Author:: Arihant Bhandari, University of Southampton
Author:: Rebecca J. Clements, University of Southampton
Author:: Jacek Dziedzic, University of Southampton
Date:: April 2022 (revised July 2023)

Obtaining a copy of ONETEP

If you are an academic license user, you should have received a tarball of a personalised ONETEP copy once you have signed an academic licence agreement. Create a new directory, unpack the tarball there (tar -xfz your_tarball_name.tar.gz), and you’re done. You can now go straight to Compiling, testing and running ONETEP.

If you plan to have continuous access to the current ONETEP source code, likely because you are a ONETEP developer or contributor, or collaborate with one, you will want to have access to the official ONETEP GitHub repository.

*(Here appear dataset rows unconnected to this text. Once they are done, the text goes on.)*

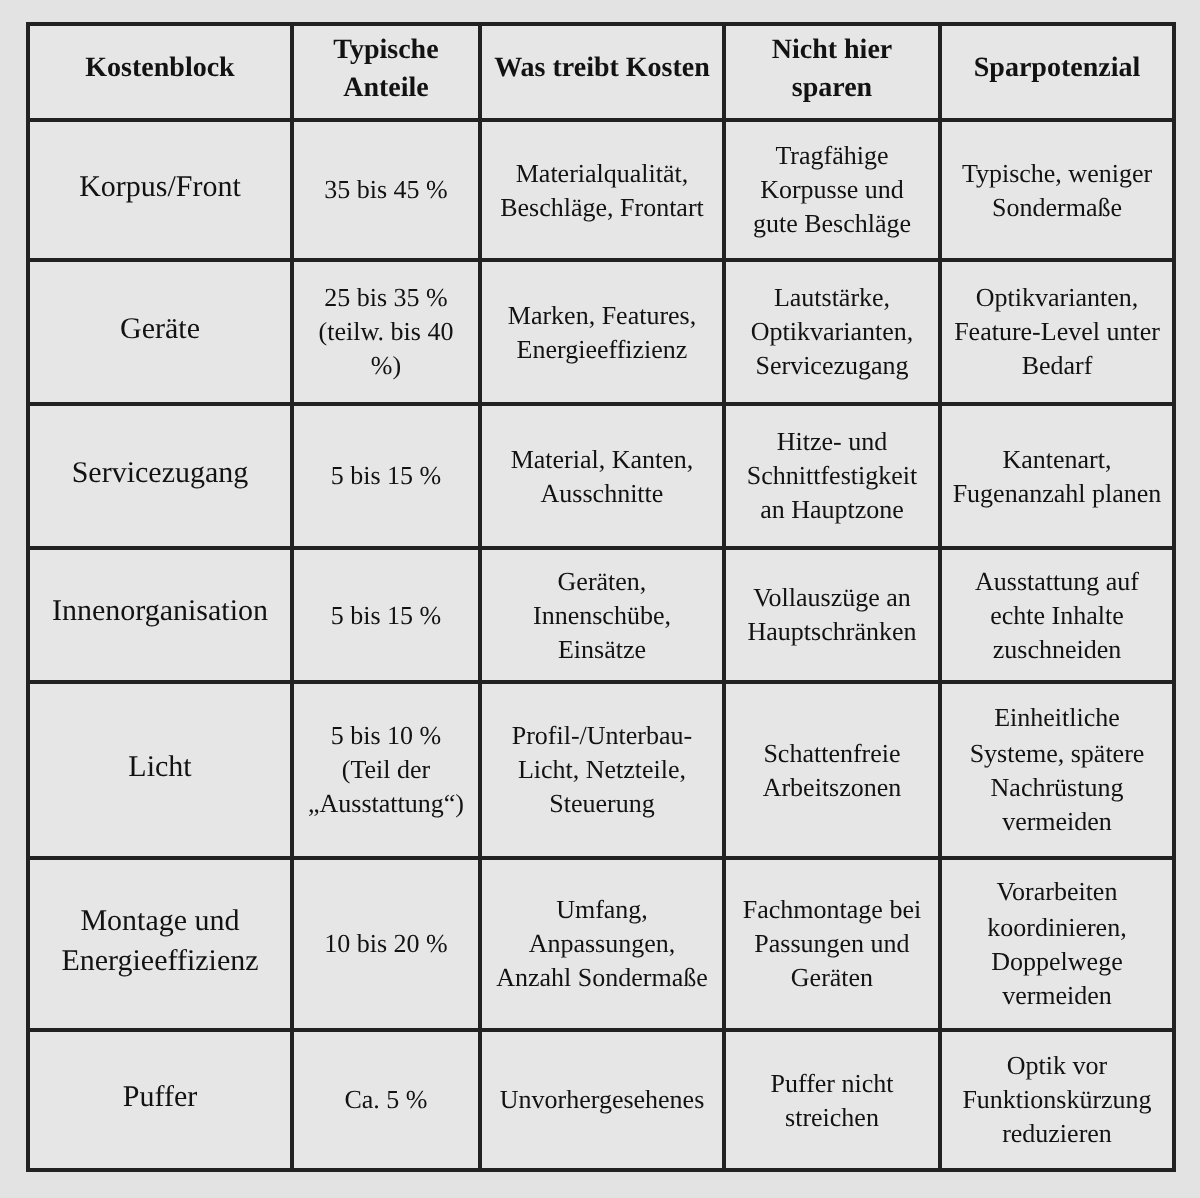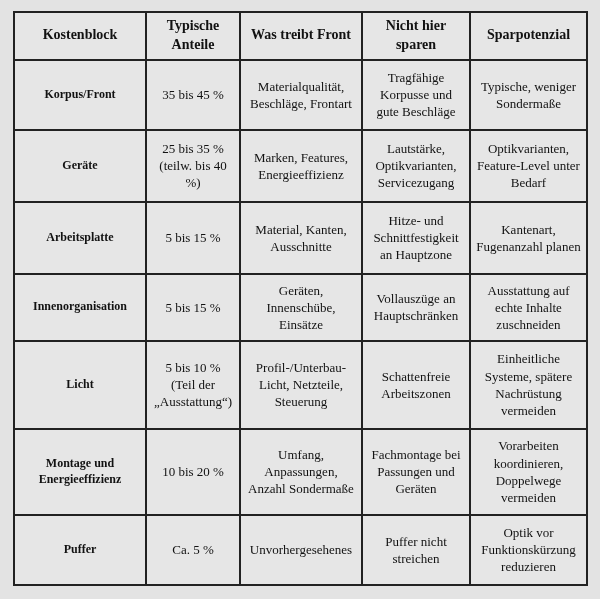--- a/index.html
+++ b/index.html
@@ -28,22 +28,22 @@
     font-size: 13px;
     line-height: 1.32;
     word-wrap: break-word;
   }
   .cost-table th {
     font-size: 14px;
     font-weight: bold;
     line-height: 1.35;
   }
   .cost-table td.rowhead {
-    font-weight: bold;
-    font-size: 12px;
+    font-weight: normal;
+    font-size: 15px;
   }
   
   col.c1 { width: 132px; }
   col.c2 { width: 94px; }
   col.c3 { width: 122px; }
   col.c4 { width: 108px; }
   col.c5 { width: 117px; }
   
   tr.hrow  { height: 36px; }
   tr.r0 { height: 70px; }
@@ -63,42 +63,42 @@
       <col class="c1">
         <col class="c2">
         <col class="c3">
         <col class="c4">
         <col class="c5">
     </colgroup>
     <thead>
       <tr class="hrow">
         <th>Kostenblock</th>
         <th>Typische Anteile</th>
-        <th>Was treibt Front</th>
+        <th>Was treibt Kosten</th>
         <th>Nicht hier sparen</th>
         <th>Sparpotenzial</th>
       </tr>
     </thead>
     <tbody>
       <tr class="r0">
         <td class="rowhead">Korpus/Front</td>
         <td>35 bis 45 %</td>
         <td>Materialqualität, Beschläge, Frontart</td>
         <td>Tragfähige Korpusse und gute Beschläge</td>
         <td>Typische, weniger Sondermaße</td>
       </tr>
       <tr class="r1">
         <td class="rowhead">Geräte</td>
         <td>25 bis 35 % (teilw. bis 40 %)</td>
         <td>Marken, Features, Energieeffizienz</td>
         <td>Lautstärke, Optikvarianten, Servicezugang</td>
         <td>Optikvarianten, Feature-Level unter Bedarf</td>
       </tr>
       <tr class="r2">
-        <td class="rowhead">Arbeitsplatte</td>
+        <td class="rowhead">Servicezugang</td>
         <td>5 bis 15 %</td>
         <td>Material, Kanten, Ausschnitte</td>
         <td>Hitze- und Schnittfestigkeit an Hauptzone</td>
         <td>Kantenart, Fugenanzahl planen</td>
       </tr>
       <tr class="r3">
         <td class="rowhead">Innenorganisation</td>
         <td>5 bis 15 %</td>
         <td>Geräten, Innenschübe, Einsätze</td>
         <td>Vollauszüge an Hauptschränken</td>

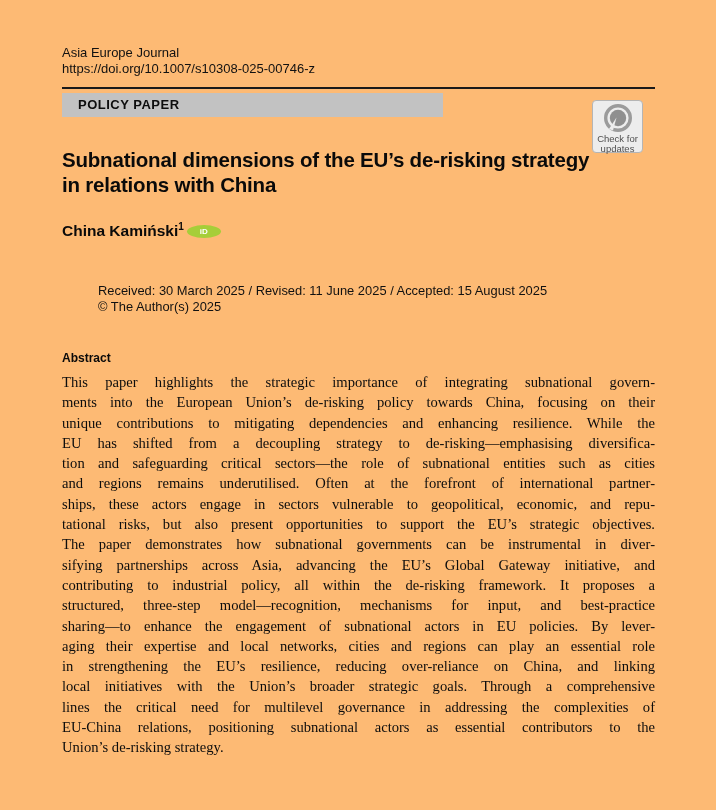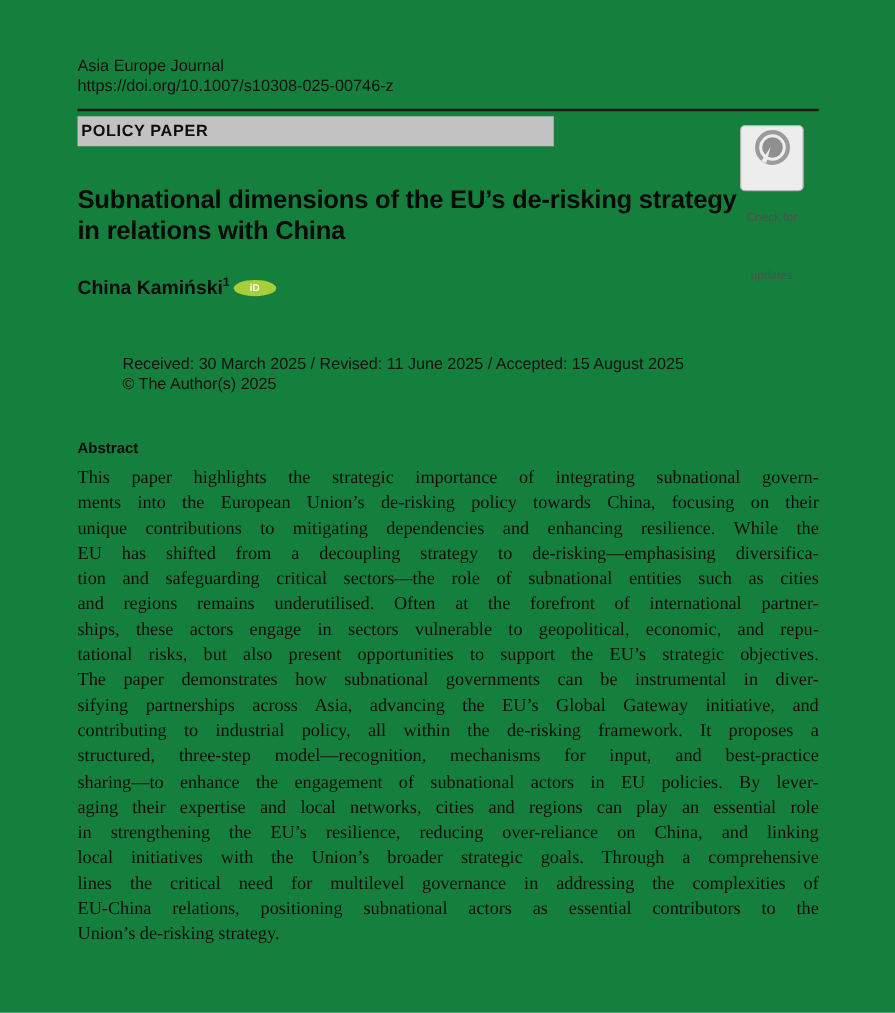--- a/index.html
+++ b/index.html
@@ -1,33 +1,33 @@
 <!DOCTYPE html>
 <html><head>
 <meta charset="utf-8">
 <style>
   html,body{margin:0;padding:0;}
   body{width:716px;height:810px;background:#ffffff;font-family:"Liberation Sans",sans-serif;color:#000;}
-  .page{position:relative;width:716px;height:810px;background:#15803d;overflow:hidden;}
+  .page{position:relative;width:716px;height:810px;background:#fdba74;overflow:hidden;}
   .col{position:absolute;left:62px;width:593px;}
 
   .journal-block{top:45px;font-size:13px;line-height:16.2px;color:#111;}
   .doi{color:#111;text-decoration:none;}
 
   .rule{top:87px;height:2px;background:#1a1a1a;}
 
   .banner{top:93px;width:381px;height:24px;background:#c2c2c2;
           font-size:13px;font-weight:bold;letter-spacing:0.5px;
-          line-height:24px;padding-left:3px;box-sizing:border-box;color:#0d0d0d;}
+          line-height:24px;padding-left:16px;box-sizing:border-box;color:#0d0d0d;}
 
   .badge{position:absolute;left:592px;top:100px;width:51px;height:53px;
          background:#ededed;border:1px solid #b5b5b5;border-radius:4px;
          box-sizing:border-box;text-align:center;cursor:pointer;display:block;text-decoration:none;}
   .badge-icon{display:block;height:31px;margin-top:2px;}
-  .badge-line{display:block;font-size:9.5px;line-height:9.5px;color:#4f4f4f;margin-top:36px;}
+  .badge-line{display:block;font-size:9.5px;line-height:9.5px;color:#4f4f4f;}
 
   .title{top:147px;font-size:20.5px;font-weight:bold;line-height:25.4px;color:#0a0a0a;letter-spacing:-0.2px;}
   .title span{display:block;}
 
   .author-row{top:221px;font-size:15.5px;font-weight:bold;color:#0a0a0a;}
   .author-row sup{font-size:10px;}
   .orcid{display:inline-block;width:34px;height:13px;border-radius:50%;background:#a6ce39;
          color:#fff;font-size:8px;font-weight:bold;line-height:13px;text-align:center;
          vertical-align:2px;margin-left:3px;}
 

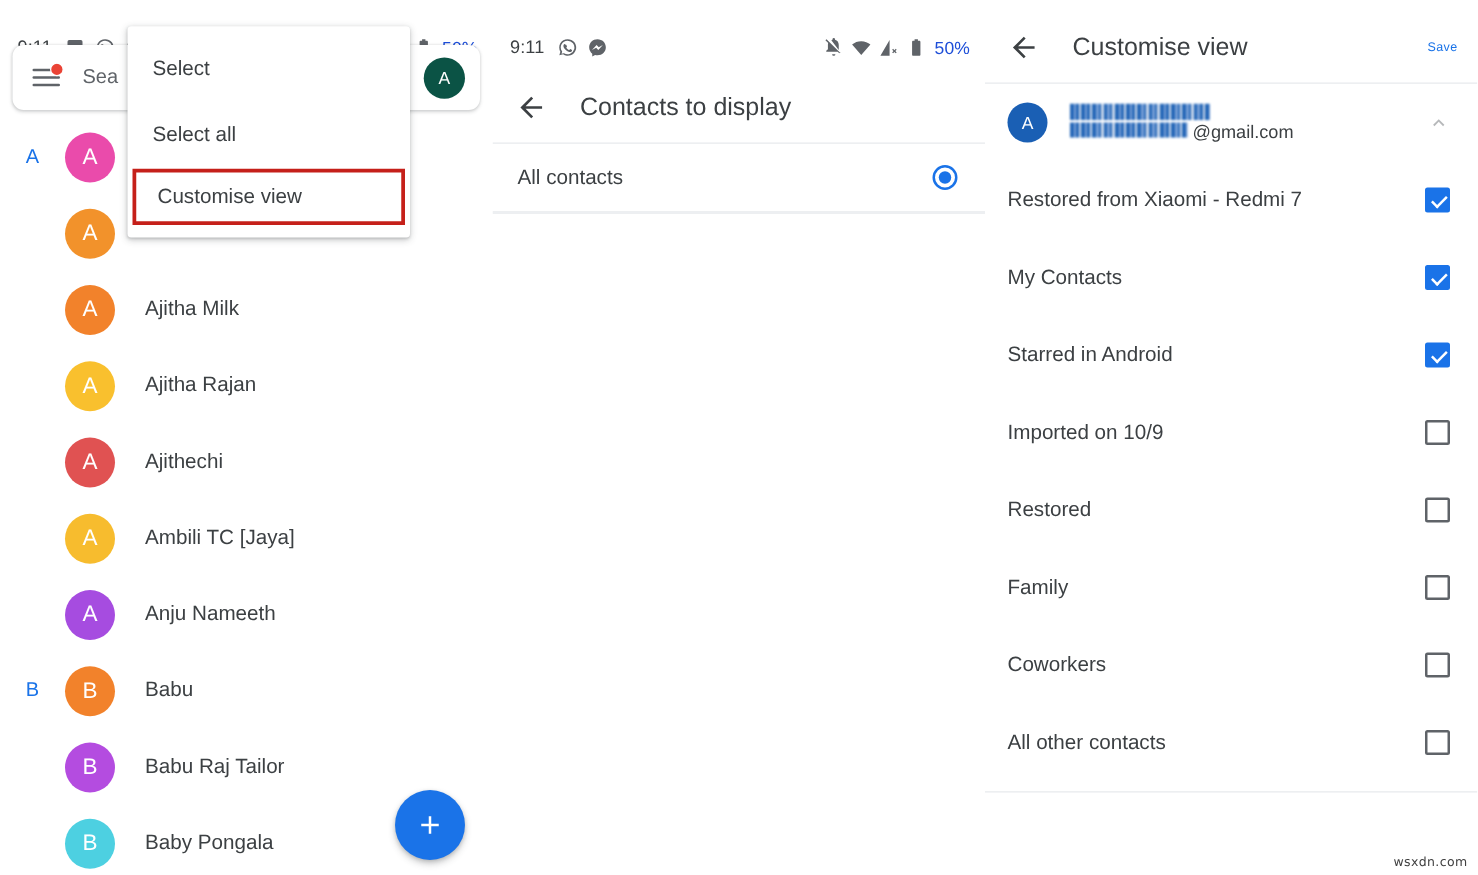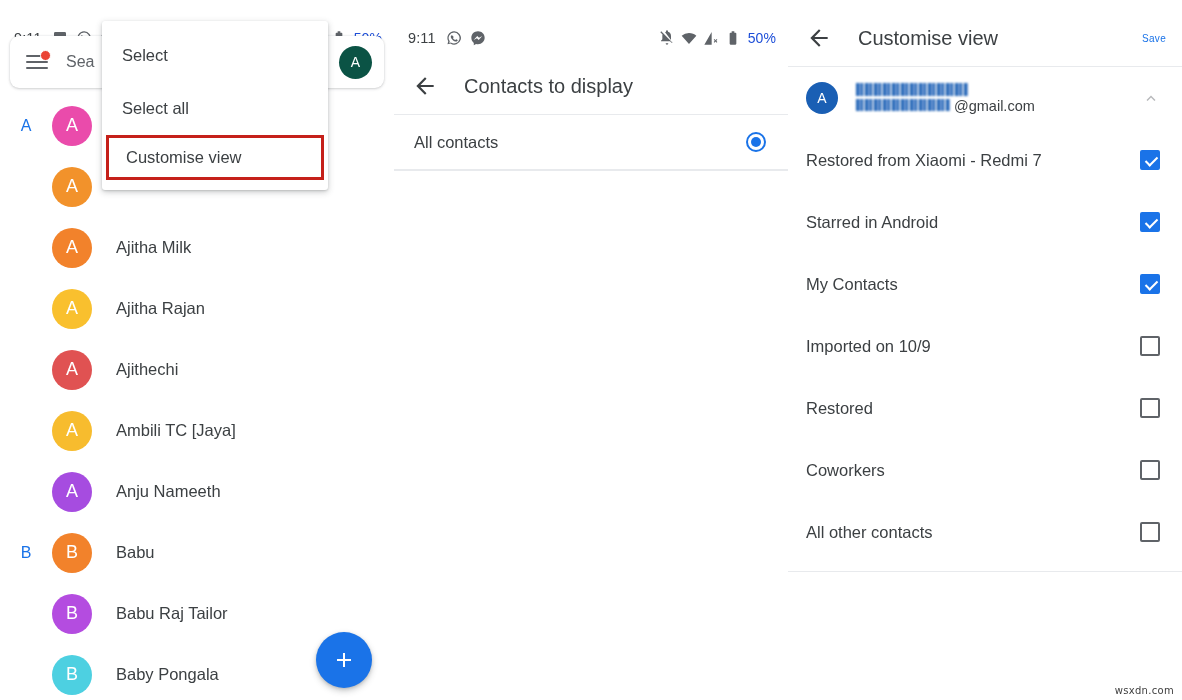--- a/index.html
+++ b/index.html
@@ -380,36 +380,40 @@
       <svg class="chev" viewBox="0 0 24 24">
           <path fill="#5f6368" d="m12 8.5 6 6-1.4 1.4-4.6-4.6-4.6 4.6L6 14.5l6-6z"></path>
         </svg>
     </div>
 
     <div class="check-row">
       <span class="check-label">Restored from Xiaomi - Redmi 7</span>
       <span class="checkbox on"></span>
     </div>
     <div class="check-row">
+      <span class="check-label">My Contacts</span>
+      <span class="checkbox on"></span>
+    </div>
+    <div class="check-row">
       <span class="check-label">Starred in Android</span>
       <span class="checkbox on"></span>
     </div>
     <div class="check-row">
-      <span class="check-label">My Contacts</span>
-      <span class="checkbox on"></span>
-    </div>
-    <div class="check-row">
       <span class="check-label">Imported on 10/9</span>
       <span class="checkbox"></span>
     </div>
     <div class="check-row">
       <span class="check-label">Restored</span>
       <span class="checkbox"></span>
     </div>
     <div class="check-row">
+      <span class="check-label">Family</span>
+      <span class="checkbox"></span>
+    </div>
+    <div class="check-row">
       <span class="check-label">Coworkers</span>
       <span class="checkbox"></span>
     </div>
     <div class="check-row">
       <span class="check-label">All other contacts</span>
       <span class="checkbox"></span>
     </div>
     <div class="right-bottom-divider"></div>
 
     <span class="watermark">wsxdn.com</span>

Take a look at Repository location and structure and ONETEP GitHub set-up to get acquainted with the overall set-up.

If you don’t have a GitHub account yet, follow the steps at Creating a GitHub user account to create one.

Then, create a GitHub personal access token by following the steps at Creating a GitHub personal access token (PAT). Without it you will not be able to access the repository due to GitHub policies (unless you already have a PAT).

Follow Getting access to the ONETEP repository to get access. Be sure to follow further instuctions there, depending on whether you plan to be a User or a Contributor. Congratulations, you have your own copy of ONETEP!

Continue along to Compiling, testing and running ONETEP.

Compiling, testing and running ONETEP

These are the instructions for setting the environment prior to compiling ONETEP, for how to compile ONETEP, and how to run quality-check (“QC”) tests that will give you confidence in the robustness of your installation. There are also instructions on how to actually submit (start) your jobs.

These instructions differ depending on your environment (the machine on which you will run ONETEP and the installed software, such as compilers or external libraries). They are provided separately.

Go to the directory with your ONETEP installation.

Change to the hpc_resources directory. There you will see a number of well-supported systems, such as Archer2 or Young (and more).

If your machine is well-supported by ONETEP, just follow the compilation, testing and running instructions there. For instance, instructions for Iridis5 would be found at hpc_resources/Iridis5/instructions_iridis5.pdf.

If your machine is not in the list of well-supported systems, you will need to adapt one of the existing configs. Look into the subdirectories under hpc_resources and also in the config directory in your ONETEP installation.

Important point about compiling ONETEP following a git merge:

Warning

If you just updated your ONETEP source via git merge or git pull (rather than cloning via git clone or unpacking ONETEP from a tarball), issue a make cleanall before compiling. The script for cascade avoidance used when making ONETEP can get confused as to what needs to be rebuilt after a git merge or git pull. If you forget about make cleanall, you may get an executable that builds correctly but malfunctions in strange ways (usually producing very unexpected error messages).

Important point about running QC tests:

Warning

Never run the QC tests in the actual repository. Create a copy of your ONETEP installation directory (e.g. cp -a onetep_jd onetep_jd_qc) and run the tests in the directory of the copy. Much of the stuff in the install is not needed to run the tests (e.g. all of src/), but it’s just less hassle to copy the entire thing than pick out the necessary subdirectories.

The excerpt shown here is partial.